I have never met a perfect parent, have you?
I’m going to answer that for you: No, you haven’t.
Raising kids to be civilized human beings with some modicum of respect and dignity is not easy work. That is why there are so many parenting websites, books, seminars, podcasts. Parents like to compare notes to figure out what works. When it comes to disciplining children, there are a million ways to sundown to teach a kid to rein in their impulsive behavior. For most parents, this involves a combination of open communication, age-appropriate consequences, and staying consistent with rules and positive reinforcement.
But for others? Discipline takes the form of publicly shaming and humiliating their kids.
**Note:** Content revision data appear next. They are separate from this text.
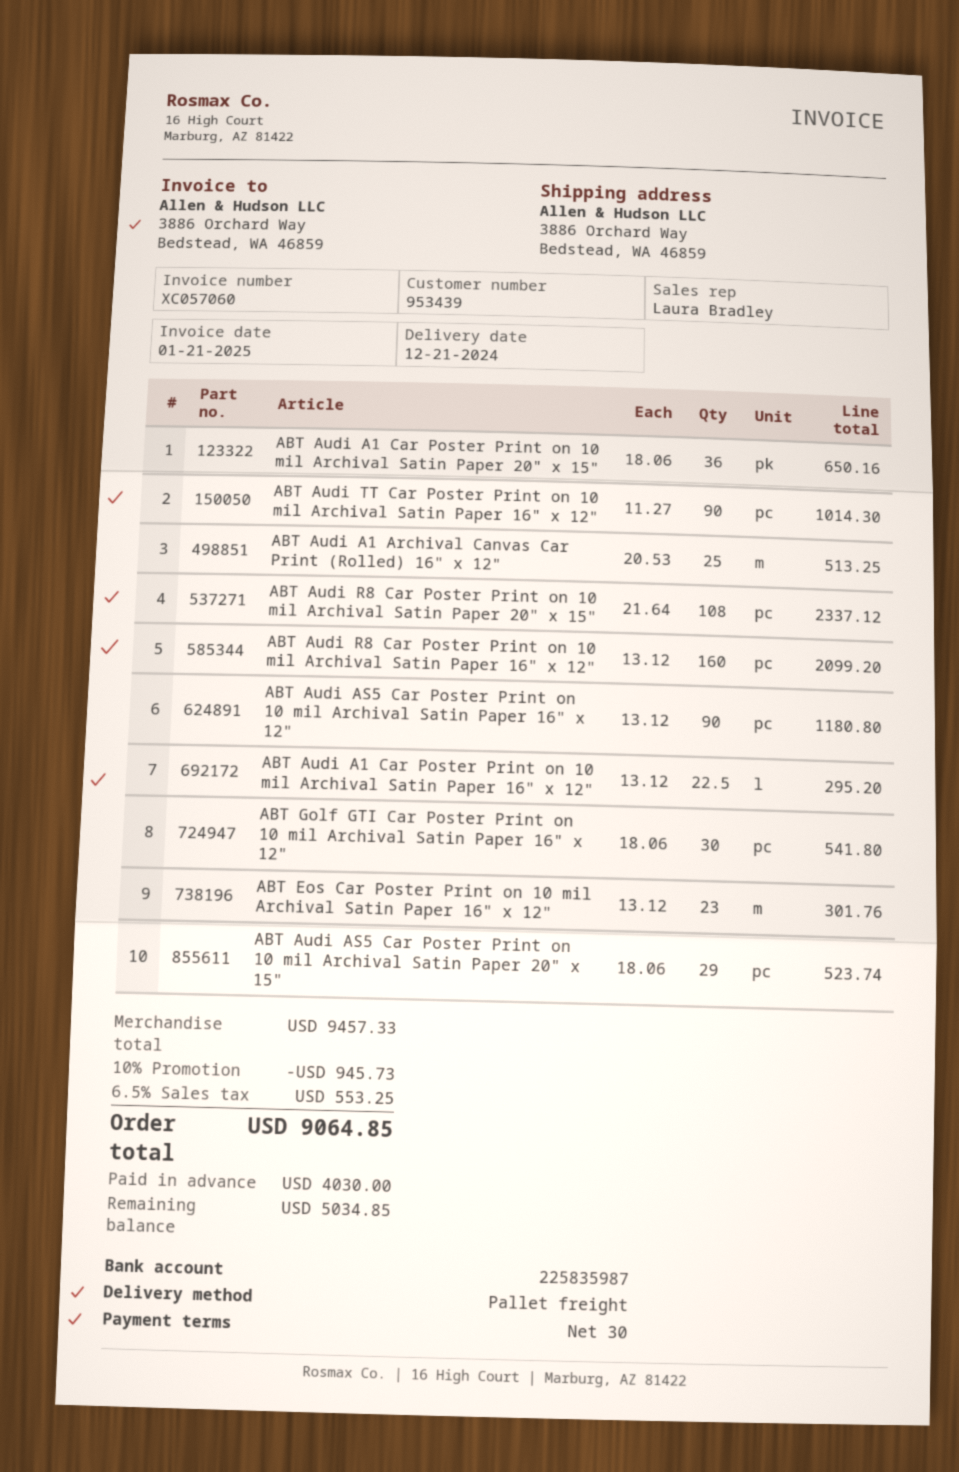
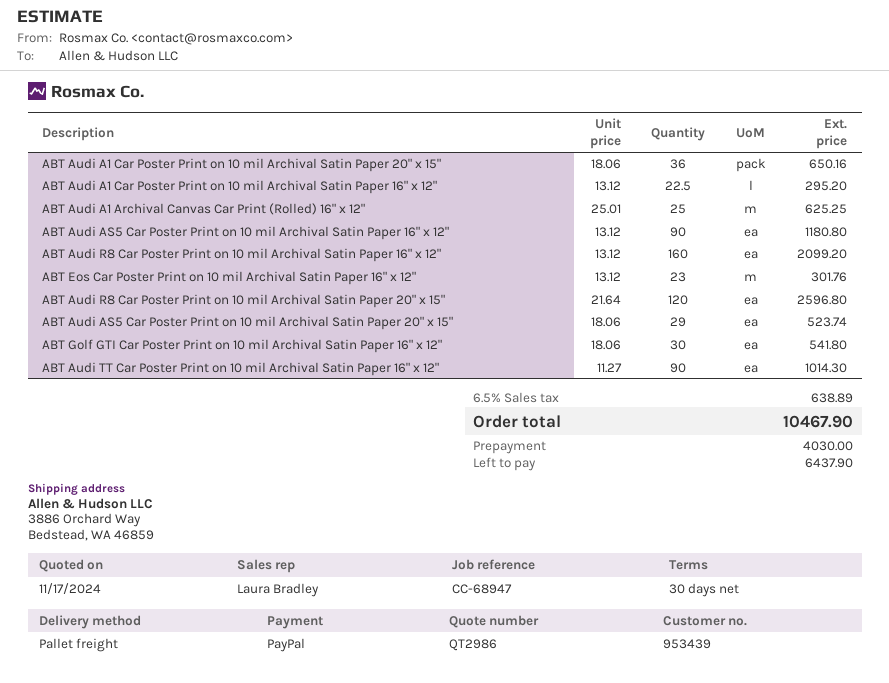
ABT Audi A1 Archival Canvas Car Print (Rolled) 16" x 12": 25 x 20.53 = 513.25 -> 25 x 25.01 = 625.25
ABT Audi R8 Car Poster Print on 10 mil Archival Satin Paper 20" x 15": 108 x 21.64 = 2337.12 -> 120 x 21.64 = 2596.80
discount: 10% = 945.73 -> none
tax: 6.5% = 553.25 -> 6.5% = 638.89
total: 9064.85 -> 10467.90
balance: 5034.85 -> 6437.90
It’s become even more of a phenomenon with the rise of social media and the ability to amplify our anger and frustration with our kids by posting images of them in degrading positions (getting their head shaved, wearing a sign on a busy street, etc.) that guarantee reactions from their family, community, and peers.
You know what that is called? Child abuse. This shit has got to stop.
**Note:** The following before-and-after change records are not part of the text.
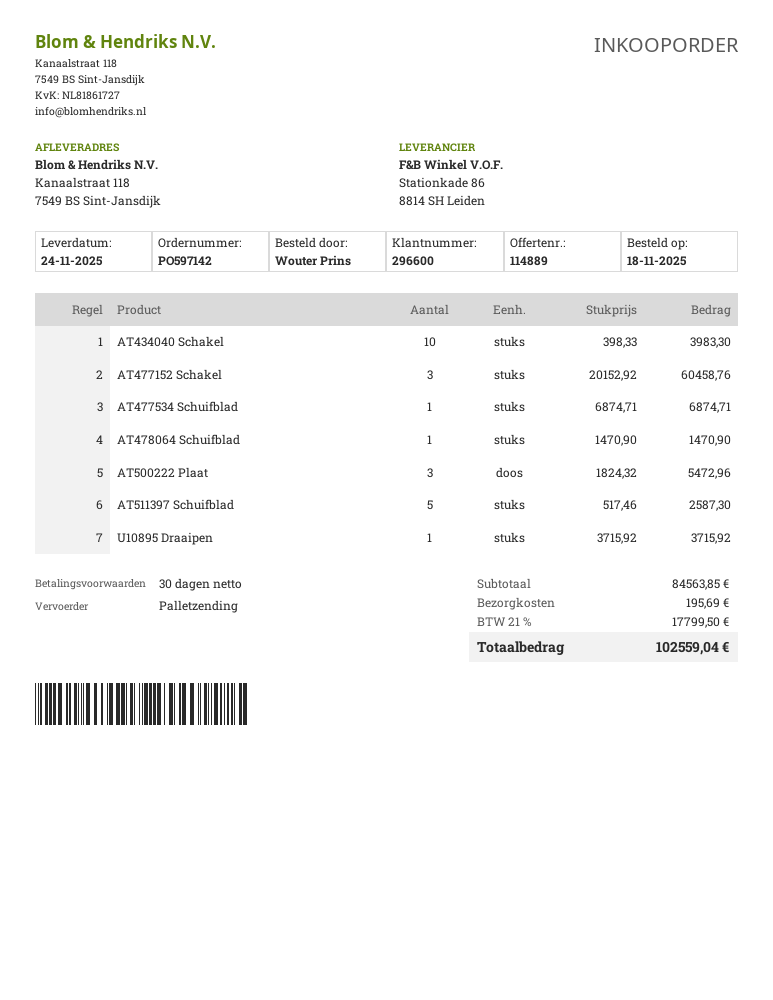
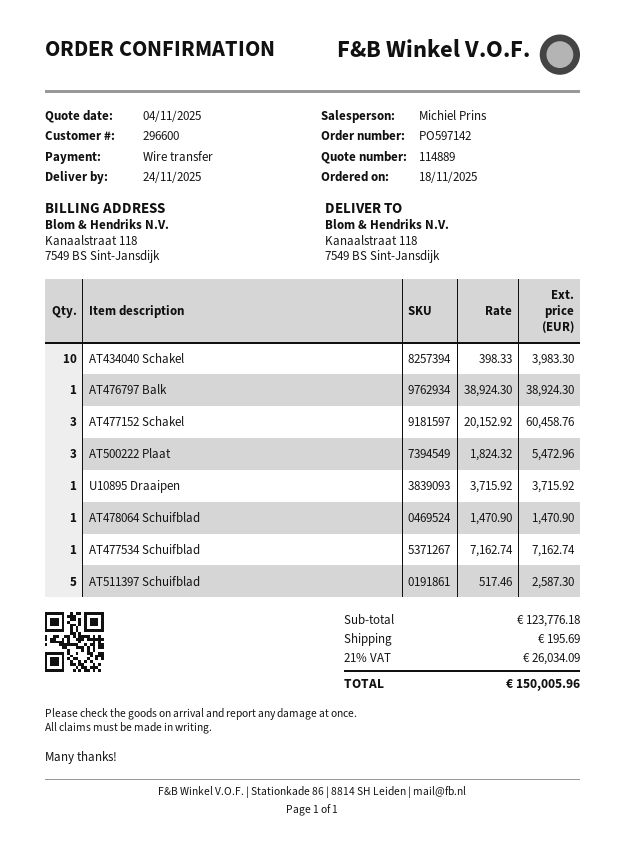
AT477534 Schuifblad: 1 x 6874.71 = 6874.71 -> 1 x 7162.74 = 7162.74
AT476797 Balk: none -> 1 x 38924.30 = 38924.30
subtotal: 84563.85 -> 123776.18
tax: 21% = 17799.50 -> 21% = 26034.09
total: 102559.04 -> 150005.96

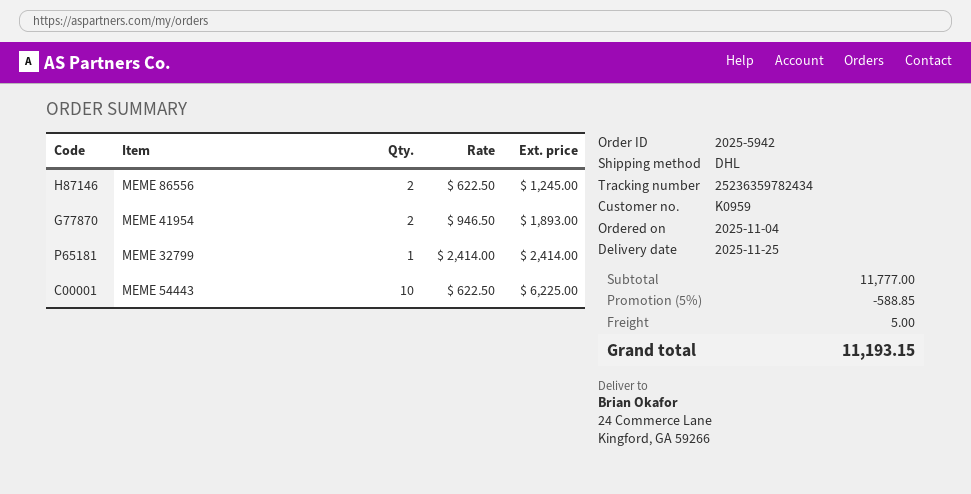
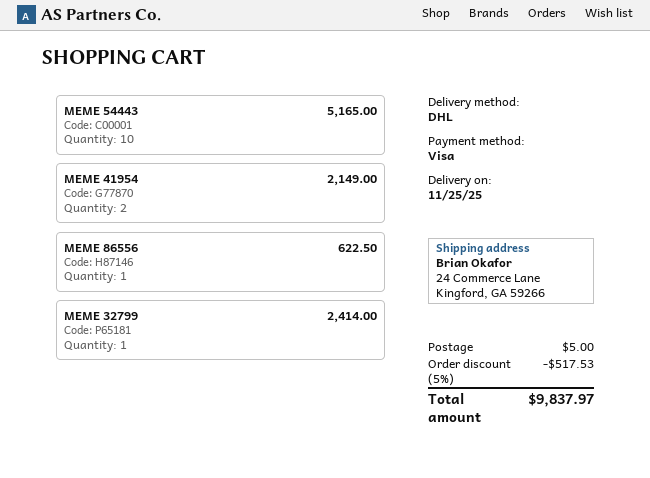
MEME 86556: 2 for 1245.00 -> 1 for 622.50
MEME 41954: 2 for 1893.00 -> 2 for 2149.00
MEME 54443: 10 for 6225.00 -> 10 for 5165.00
discount: 5% = 588.85 -> 5% = 517.53
total: 11193.15 -> 9837.97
I’m not talking about when a mother gives her kids the hard stare when they are acting like little tyrants at the park, or even when a parent yells out of frustration. Those are simple truths of parenting, not abuse. I’m talking about intentionally making your child feel like a piece of shit because they did something as ordinary as sass-talk you or tell a lie or steal $20. These kinds of offenses will not end the world, and they certainly don’t guarantee a life of delinquency, but the overreactions by the parents just might. At minimum, these punishments are enough to crush a child’s self-esteem and decimate their trust in the people who should love them the most. It is at this point that I have a serious problem.
For example, there is the famous meme of the “Our Get Along Shirt” that has been seen countless times, in which two visibly upset kids are shown being forced to wear this oversized shirt together, the idea being that they are in such close proximity that they must figure out how to get along before they are allowed out of the contraption. The added humiliation of having their images plastered on the internet was, I’m sure, the real punishment.
That is certainly not the worst of it. There are images of kids being forced to stand on street corners holding signs that read “I’m a liar,” or “I stole from my parents,” or any other variety of “confession” meant to seriously humiliate the child. These signs are meant to garner honks, stares, and jeers from the general public, adults, and peers alike. And of course, because standing outside literally advertising your mistake to the general public for judgment is not enough, parents also snap photos of this bullshit and post them on the internet hoping to get some pats on the back for their “good parenting” because “kids these days.”
The worst so far, that I have seen, is a video floating around Facebook which is being celebrated by some as “old-school” parenting in all its glory. In the video, a child’s head has been shaved against his will to resemble an old man. Insultingly, the haircut is actually called ‘The Benjamin Button Special” and is specifically reserved for parents at their wits’ end and ready to dole out long-term humiliation as a form of punishment for their child’s mistake or poor judgement. Parents seriously think they are teaching their kids a life lesson that will lead to them being well-adjusted adults.
Let’s get something straight, humiliation does not teach kids anything valuable. Humiliation only serves to teach a person that they do not matter. That when they make a mistake or fall short in some way, they will be put on display for public consumption and criticism. That they will be cut down, devalued. What parent would want their child to feel like a lowly piece of garbage over a typical childhood infraction? Not only that, what parent would seek out this treatment for their child?
Kids are impulsive by design. They come into the world that way, and it takes years of parenting with compassion and age-appropriate guidance to help a child understand where the boundaries of decency end and unacceptable behaviors begin.
Alfie Kohn, author of Unconditional Parenting: Moving From Rewards and Punishments to Love and Reason, was quoted in a Huffington Post article as noting that the results of humiliation as punishment are not that the child learns to behave the way the parent wants, but rather that a child will learn that “my parent isn’t a caring ally whom I can trust but an enforcer I should try to avoid.” He goes on to point out that “when you have a problem with what someone else has done, you should just use power to make the other person do what you want, and the reason not to steal (or lie or hurt people) isn’t because of how it affects others but because of the consequence you, yourself, will face if you’re caught.”
The takeaway here is that parents who choose to humiliate their kids as a form of punishment are really setting up their kids for potentially dangerous behavior patterns as they get older. Furthermore, humiliation doesn’t teach children to respect their parents, but rather to fear and avoid them. As a mother, I cannot imagine my child wanting to avoid me — every part of my being strives for my kids to seek me out for counsel, love, safety, and reassurance. I will be the last person to seek out ways to harm that sacred bond.
If you are someone who has participated in this process, from partaking in publicly shaming your own children or simply encouraging the actions of someone who has by promoting their behavior on social media, I would implore you to reconsider. Stop. Please, stop. Not for me, but for your kids. They deserve better.